- _ASSIGNMENT_
Beginning with the line where "none -> [420,708,806,812]" appears, repeat every remaining line of the entries exactly, the last line included.

[Content revision data]

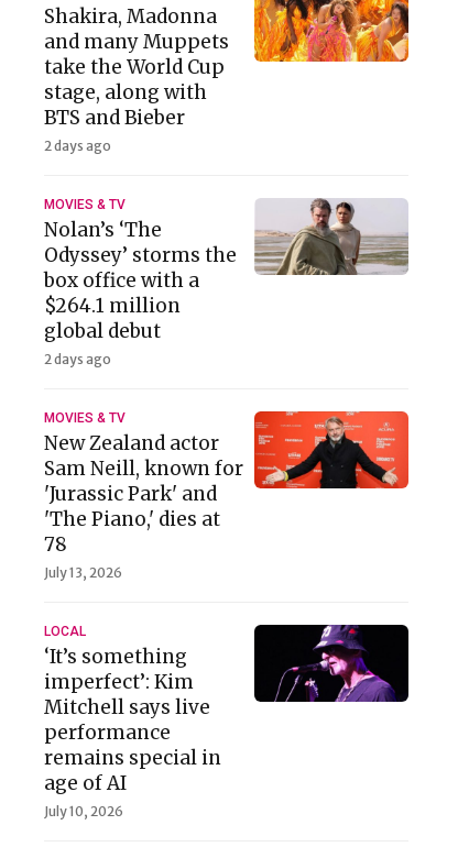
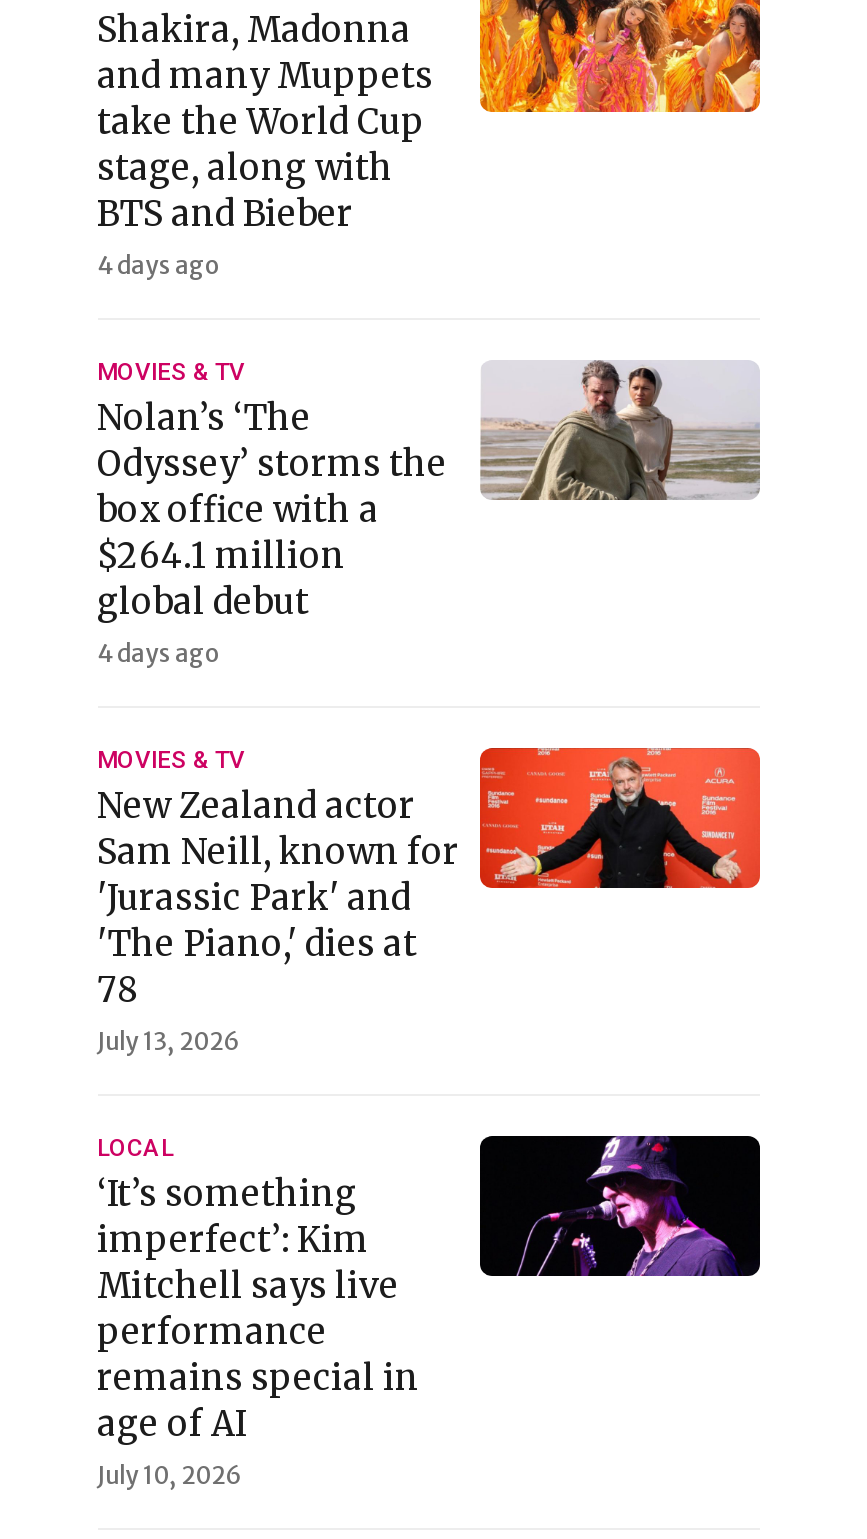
[43,137,111,153] 2 days ago -> [97,249,221,279] 4 days ago
[43,350,111,367] 2 days ago -> [97,637,221,667] 4 days ago

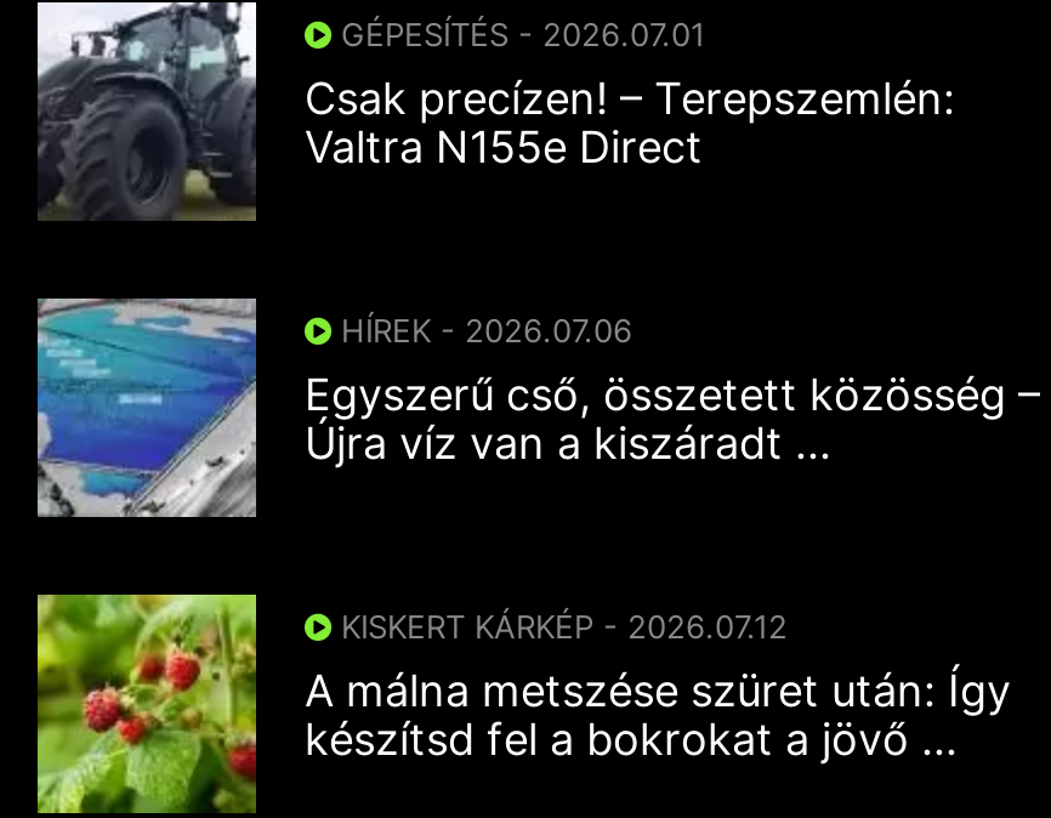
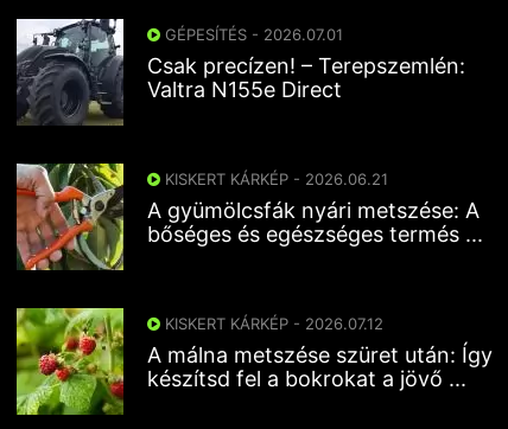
[35,296,1040,519] [image] | HÍREK - 2026.07.06 | Egyszerű cső, összetett közösség – | Újra víz van a kiszáradt ... -> [15,162,483,271] [image] | KISKERT KÁRKÉP - 2026.06.21 | A gyümölcsfák nyári metszése: A | bőséges és egészséges termés ...

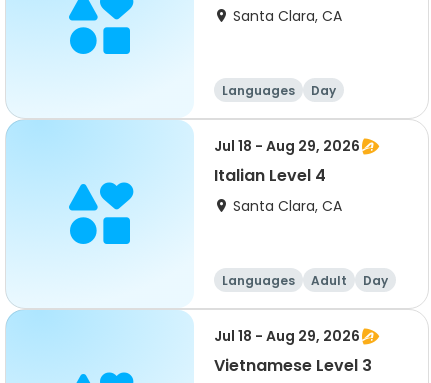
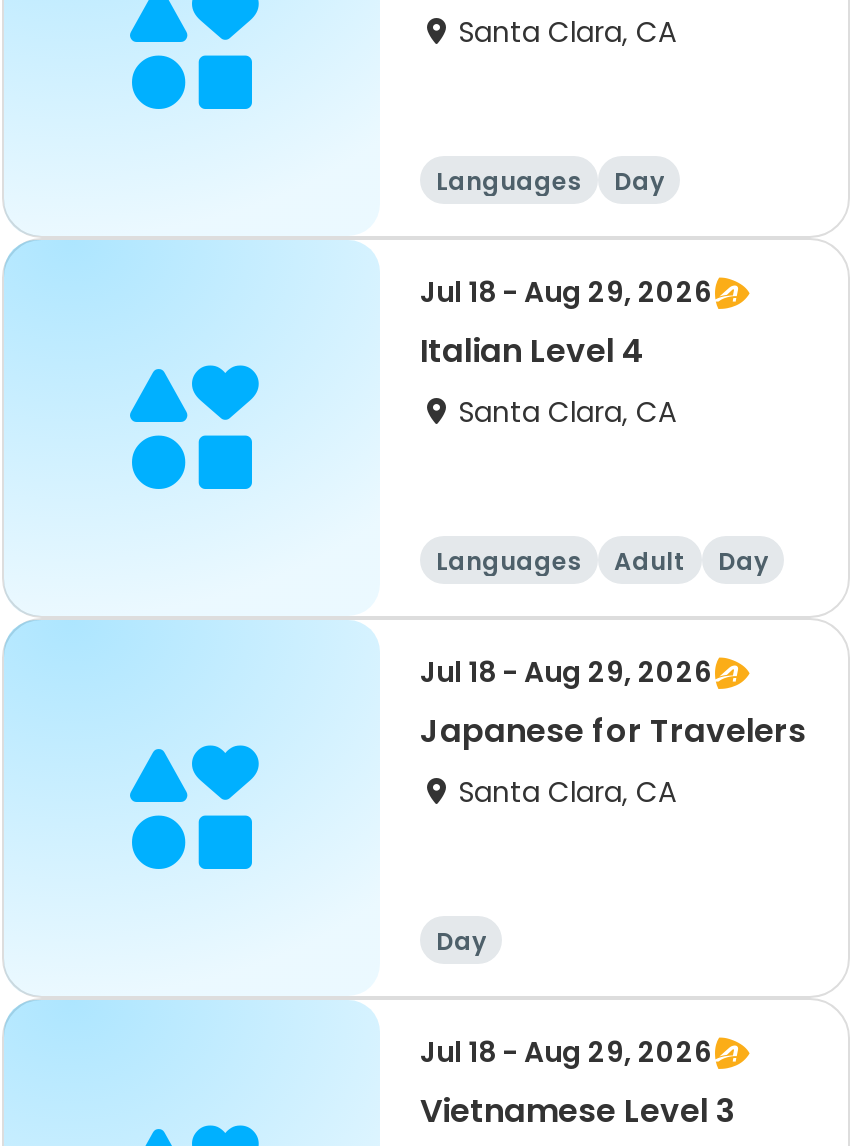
none -> [420,708,806,812] Japanese for Travelers | Santa Clara, CA
none -> [420,924,712,1072] Day | Jul 18 - Aug 29, 2026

- _ANSWER FOR THE TASK_
none -> [420,708,806,812] Japanese for Travelers | Santa Clara, CA
none -> [420,924,712,1072] Day | Jul 18 - Aug 29, 2026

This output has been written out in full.